◆ Your instructions ◆
Once you find the line that contains "subtotal: 805.47 -> 917.51" in the entries below, give it again along with every following line, unchanged, through the final one.

◆ Records for this exercise ◆
⁂
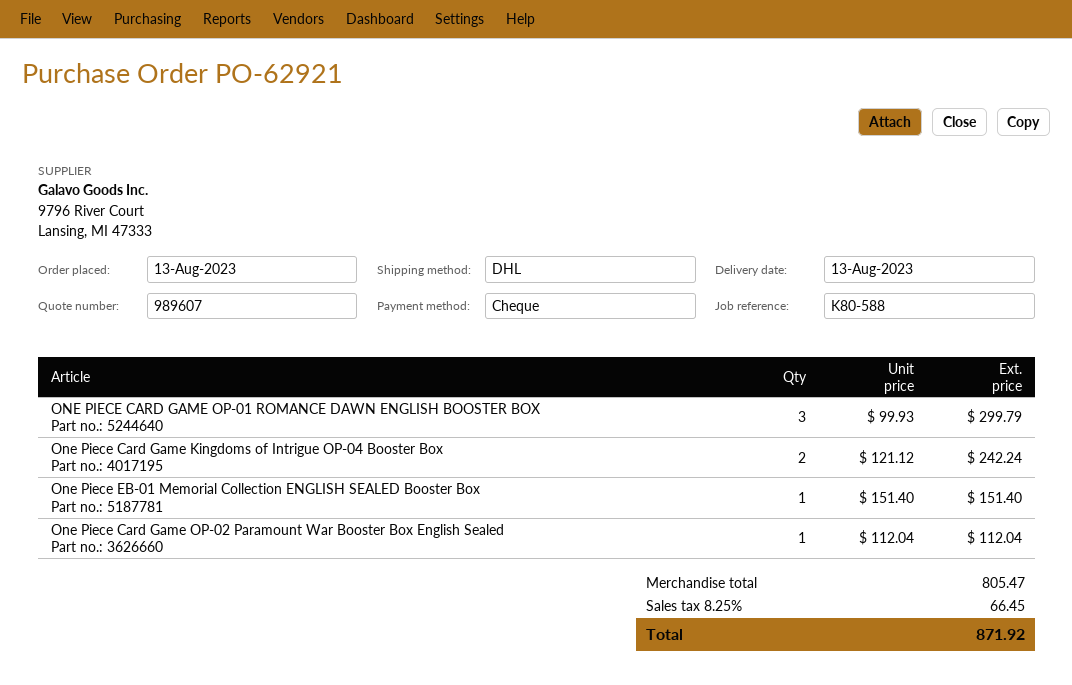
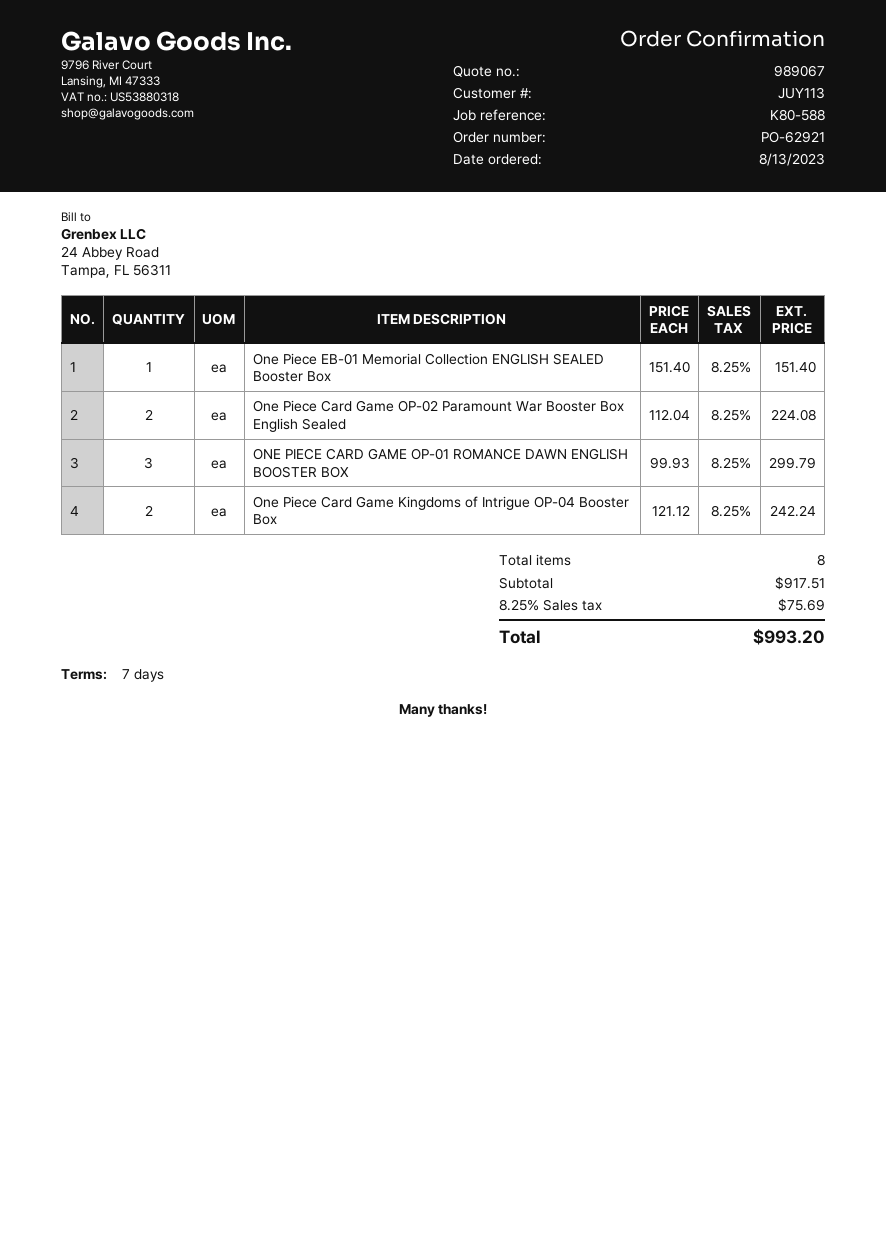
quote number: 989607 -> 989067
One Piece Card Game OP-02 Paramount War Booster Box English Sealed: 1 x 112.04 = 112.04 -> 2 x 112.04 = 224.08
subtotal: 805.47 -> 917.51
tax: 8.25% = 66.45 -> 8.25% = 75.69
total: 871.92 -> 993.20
⁂
◆ Response area ◆
subtotal: 805.47 -> 917.51
tax: 8.25% = 66.45 -> 8.25% = 75.69
total: 871.92 -> 993.20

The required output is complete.